REQUIREMENT ->
Each line below from the one containing "2012-10-31 | one_cell: 532 -> 554" through the one containing "2013-09-10 | Aggregate: 890 -> 860" should be output exactly as it stands, and no other line should appear.

Detected change data:
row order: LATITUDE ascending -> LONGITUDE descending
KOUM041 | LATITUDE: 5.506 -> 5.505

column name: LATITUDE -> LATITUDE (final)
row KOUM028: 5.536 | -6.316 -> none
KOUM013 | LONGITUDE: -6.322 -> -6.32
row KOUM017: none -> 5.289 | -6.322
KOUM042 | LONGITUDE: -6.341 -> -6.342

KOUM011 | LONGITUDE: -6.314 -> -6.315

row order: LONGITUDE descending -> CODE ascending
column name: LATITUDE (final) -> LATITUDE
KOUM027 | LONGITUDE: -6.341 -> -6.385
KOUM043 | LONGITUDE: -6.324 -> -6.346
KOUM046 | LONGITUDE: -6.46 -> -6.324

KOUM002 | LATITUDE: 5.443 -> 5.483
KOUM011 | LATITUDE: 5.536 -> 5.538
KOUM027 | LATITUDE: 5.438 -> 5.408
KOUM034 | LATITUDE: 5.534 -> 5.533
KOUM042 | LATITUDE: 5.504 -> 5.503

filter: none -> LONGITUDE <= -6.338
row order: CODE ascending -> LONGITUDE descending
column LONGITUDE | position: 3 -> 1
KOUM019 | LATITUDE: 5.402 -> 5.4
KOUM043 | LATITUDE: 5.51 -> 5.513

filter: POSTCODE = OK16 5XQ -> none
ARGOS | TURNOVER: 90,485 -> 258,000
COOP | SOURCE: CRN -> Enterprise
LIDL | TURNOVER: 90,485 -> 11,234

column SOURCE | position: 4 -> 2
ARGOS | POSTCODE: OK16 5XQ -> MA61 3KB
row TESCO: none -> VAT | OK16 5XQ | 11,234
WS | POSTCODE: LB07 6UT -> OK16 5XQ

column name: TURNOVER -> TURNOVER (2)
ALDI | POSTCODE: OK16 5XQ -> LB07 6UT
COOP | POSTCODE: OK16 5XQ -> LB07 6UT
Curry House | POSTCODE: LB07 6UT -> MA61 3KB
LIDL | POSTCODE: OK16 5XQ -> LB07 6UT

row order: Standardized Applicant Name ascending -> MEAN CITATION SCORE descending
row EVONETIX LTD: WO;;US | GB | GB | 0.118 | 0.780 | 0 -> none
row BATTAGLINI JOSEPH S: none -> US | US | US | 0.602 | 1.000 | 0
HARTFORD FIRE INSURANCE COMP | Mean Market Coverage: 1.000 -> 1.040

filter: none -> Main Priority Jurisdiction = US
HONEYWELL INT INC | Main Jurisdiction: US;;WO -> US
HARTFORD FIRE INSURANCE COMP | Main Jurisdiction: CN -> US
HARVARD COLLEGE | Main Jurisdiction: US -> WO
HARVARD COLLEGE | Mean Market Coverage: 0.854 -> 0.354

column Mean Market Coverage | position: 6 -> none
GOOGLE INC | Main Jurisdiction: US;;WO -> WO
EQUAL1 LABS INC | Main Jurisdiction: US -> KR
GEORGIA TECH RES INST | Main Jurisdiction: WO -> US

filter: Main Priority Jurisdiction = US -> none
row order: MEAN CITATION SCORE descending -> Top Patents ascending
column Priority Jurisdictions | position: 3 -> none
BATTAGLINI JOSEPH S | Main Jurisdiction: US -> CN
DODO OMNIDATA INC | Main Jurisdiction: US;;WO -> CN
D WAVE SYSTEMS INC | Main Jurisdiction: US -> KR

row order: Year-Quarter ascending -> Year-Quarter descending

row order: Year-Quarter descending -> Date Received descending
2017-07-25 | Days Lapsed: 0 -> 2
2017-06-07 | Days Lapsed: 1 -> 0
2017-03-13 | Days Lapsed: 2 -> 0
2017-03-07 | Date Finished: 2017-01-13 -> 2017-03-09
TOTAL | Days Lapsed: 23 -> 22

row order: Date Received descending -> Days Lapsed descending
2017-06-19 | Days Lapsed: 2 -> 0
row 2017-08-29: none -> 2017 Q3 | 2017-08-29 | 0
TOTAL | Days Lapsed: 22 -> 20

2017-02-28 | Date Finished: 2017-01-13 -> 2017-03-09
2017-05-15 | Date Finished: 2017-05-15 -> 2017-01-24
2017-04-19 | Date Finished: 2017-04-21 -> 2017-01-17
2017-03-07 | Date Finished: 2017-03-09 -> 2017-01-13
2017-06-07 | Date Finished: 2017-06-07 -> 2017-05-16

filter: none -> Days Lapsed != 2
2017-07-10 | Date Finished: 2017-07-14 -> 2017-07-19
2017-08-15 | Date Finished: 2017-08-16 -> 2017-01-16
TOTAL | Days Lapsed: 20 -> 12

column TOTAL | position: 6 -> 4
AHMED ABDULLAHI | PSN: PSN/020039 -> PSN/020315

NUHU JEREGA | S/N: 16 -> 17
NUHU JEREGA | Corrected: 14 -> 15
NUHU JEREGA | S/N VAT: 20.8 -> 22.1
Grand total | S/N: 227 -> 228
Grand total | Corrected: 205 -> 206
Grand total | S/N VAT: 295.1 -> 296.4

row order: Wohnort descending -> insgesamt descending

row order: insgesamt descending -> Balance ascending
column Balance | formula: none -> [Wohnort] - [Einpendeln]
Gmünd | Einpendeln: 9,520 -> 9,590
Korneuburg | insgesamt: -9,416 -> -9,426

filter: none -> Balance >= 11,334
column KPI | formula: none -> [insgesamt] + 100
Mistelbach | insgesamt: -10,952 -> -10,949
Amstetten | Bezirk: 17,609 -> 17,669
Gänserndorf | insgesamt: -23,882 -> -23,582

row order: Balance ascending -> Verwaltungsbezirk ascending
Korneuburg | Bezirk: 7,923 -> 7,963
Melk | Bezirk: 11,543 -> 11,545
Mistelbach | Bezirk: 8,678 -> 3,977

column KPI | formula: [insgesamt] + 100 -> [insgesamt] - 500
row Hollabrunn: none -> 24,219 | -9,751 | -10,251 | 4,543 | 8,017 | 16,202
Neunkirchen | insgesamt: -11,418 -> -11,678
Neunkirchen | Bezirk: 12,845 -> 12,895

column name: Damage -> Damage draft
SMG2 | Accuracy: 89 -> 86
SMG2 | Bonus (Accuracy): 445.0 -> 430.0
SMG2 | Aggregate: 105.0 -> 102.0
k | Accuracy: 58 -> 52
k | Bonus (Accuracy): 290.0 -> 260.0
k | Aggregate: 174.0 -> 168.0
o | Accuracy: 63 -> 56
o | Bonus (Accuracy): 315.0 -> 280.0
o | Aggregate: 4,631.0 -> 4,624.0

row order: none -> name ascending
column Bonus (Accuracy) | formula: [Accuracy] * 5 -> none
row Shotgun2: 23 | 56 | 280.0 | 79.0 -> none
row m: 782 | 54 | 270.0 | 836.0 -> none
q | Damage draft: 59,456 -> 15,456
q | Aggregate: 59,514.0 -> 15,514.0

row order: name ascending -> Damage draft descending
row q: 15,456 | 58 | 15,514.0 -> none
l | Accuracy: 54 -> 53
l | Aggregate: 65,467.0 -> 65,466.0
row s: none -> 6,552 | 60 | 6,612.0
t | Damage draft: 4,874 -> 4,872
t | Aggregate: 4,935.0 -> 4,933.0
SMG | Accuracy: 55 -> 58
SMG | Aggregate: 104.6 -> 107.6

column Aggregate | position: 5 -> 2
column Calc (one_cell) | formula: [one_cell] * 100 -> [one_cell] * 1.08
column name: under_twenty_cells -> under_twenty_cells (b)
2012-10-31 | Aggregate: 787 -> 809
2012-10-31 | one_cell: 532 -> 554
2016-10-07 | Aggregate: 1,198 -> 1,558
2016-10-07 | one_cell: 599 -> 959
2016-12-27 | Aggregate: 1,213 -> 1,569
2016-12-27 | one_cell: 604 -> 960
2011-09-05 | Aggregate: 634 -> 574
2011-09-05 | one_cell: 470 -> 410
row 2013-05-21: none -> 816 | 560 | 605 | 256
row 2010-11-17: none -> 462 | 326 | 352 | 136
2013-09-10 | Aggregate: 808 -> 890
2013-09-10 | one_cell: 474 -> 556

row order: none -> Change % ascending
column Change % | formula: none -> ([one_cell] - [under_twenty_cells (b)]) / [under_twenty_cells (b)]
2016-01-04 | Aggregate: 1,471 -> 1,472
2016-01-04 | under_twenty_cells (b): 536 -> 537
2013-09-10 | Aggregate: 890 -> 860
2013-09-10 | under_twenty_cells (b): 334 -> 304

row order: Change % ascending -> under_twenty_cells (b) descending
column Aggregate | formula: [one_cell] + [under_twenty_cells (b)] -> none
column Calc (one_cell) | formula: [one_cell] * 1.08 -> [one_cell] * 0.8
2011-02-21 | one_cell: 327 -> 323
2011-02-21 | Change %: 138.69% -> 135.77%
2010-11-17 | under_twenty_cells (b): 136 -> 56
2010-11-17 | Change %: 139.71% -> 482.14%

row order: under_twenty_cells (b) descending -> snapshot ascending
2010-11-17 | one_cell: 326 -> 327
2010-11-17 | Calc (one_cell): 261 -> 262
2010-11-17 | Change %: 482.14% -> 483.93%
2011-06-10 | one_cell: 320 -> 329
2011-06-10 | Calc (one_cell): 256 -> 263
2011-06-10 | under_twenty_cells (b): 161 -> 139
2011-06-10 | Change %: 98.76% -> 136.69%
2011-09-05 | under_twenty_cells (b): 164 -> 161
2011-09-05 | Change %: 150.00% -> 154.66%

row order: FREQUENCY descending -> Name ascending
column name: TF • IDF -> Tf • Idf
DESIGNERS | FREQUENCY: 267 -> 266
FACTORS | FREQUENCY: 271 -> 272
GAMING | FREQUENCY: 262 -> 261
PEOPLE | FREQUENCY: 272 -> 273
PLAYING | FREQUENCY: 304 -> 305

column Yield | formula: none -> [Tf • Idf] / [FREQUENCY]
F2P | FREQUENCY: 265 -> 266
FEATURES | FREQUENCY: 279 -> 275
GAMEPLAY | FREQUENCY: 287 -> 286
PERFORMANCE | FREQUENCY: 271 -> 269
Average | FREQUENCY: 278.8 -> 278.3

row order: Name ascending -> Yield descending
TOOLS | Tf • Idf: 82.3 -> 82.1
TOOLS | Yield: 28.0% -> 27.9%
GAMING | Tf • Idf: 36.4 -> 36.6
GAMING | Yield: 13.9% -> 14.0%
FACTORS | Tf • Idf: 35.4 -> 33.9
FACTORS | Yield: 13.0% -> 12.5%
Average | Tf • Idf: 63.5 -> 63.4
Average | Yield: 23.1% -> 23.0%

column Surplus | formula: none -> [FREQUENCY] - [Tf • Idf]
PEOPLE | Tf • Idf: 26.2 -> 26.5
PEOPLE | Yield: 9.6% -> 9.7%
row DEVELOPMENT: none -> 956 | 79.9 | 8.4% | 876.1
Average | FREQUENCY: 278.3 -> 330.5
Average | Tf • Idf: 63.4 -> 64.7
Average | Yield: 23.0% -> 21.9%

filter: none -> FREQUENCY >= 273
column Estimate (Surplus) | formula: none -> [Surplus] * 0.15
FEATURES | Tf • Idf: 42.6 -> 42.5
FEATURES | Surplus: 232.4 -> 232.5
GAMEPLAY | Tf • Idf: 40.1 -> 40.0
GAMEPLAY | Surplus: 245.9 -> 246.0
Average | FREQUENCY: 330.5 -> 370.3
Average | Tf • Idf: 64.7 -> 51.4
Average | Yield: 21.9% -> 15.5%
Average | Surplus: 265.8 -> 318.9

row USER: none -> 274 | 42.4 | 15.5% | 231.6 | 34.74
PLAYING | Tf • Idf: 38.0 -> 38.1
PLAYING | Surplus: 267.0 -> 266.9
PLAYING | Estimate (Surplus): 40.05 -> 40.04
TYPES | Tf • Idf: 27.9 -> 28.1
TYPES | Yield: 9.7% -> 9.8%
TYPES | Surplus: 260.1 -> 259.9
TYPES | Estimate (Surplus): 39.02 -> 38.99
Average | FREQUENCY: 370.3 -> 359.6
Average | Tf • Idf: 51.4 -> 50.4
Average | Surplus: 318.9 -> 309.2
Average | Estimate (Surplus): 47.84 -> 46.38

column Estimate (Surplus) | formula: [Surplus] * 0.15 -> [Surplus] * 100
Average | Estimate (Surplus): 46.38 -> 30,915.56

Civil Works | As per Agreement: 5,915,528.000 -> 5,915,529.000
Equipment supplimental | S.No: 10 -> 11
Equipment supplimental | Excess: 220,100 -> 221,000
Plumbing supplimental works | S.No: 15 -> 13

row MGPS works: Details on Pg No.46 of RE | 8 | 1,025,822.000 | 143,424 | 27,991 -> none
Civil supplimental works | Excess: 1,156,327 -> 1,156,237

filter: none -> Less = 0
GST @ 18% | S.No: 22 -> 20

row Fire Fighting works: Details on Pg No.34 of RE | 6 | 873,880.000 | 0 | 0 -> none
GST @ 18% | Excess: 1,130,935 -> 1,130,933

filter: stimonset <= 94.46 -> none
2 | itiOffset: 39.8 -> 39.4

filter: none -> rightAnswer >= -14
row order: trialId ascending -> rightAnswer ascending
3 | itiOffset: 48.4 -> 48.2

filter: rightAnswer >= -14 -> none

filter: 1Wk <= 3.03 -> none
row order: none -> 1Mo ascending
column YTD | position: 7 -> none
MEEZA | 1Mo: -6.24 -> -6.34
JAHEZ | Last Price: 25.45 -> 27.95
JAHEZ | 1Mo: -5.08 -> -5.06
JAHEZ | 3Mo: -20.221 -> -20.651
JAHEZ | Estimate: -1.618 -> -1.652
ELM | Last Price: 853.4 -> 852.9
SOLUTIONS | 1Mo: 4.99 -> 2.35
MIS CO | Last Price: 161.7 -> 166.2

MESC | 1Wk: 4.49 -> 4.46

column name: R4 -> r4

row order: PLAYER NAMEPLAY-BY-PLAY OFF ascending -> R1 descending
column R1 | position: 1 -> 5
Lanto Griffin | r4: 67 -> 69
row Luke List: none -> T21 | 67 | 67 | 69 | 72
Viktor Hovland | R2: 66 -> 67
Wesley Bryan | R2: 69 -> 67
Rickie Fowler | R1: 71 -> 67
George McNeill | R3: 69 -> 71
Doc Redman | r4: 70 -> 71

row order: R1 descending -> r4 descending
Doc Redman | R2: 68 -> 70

ANSWER TO THIS TASK ->
2012-10-31 | one_cell: 532 -> 554
2016-10-07 | Aggregate: 1,198 -> 1,558
2016-10-07 | one_cell: 599 -> 959
2016-12-27 | Aggregate: 1,213 -> 1,569
2016-12-27 | one_cell: 604 -> 960
2011-09-05 | Aggregate: 634 -> 574
2011-09-05 | one_cell: 470 -> 410
row 2013-05-21: none -> 816 | 560 | 605 | 256
row 2010-11-17: none -> 462 | 326 | 352 | 136
2013-09-10 | Aggregate: 808 -> 890
2013-09-10 | one_cell: 474 -> 556

row order: none -> Change % ascending
column Change % | formula: none -> ([one_cell] - [under_twenty_cells (b)]) / [under_twenty_cells (b)]
2016-01-04 | Aggregate: 1,471 -> 1,472
2016-01-04 | under_twenty_cells (b): 536 -> 537
2013-09-10 | Aggregate: 890 -> 860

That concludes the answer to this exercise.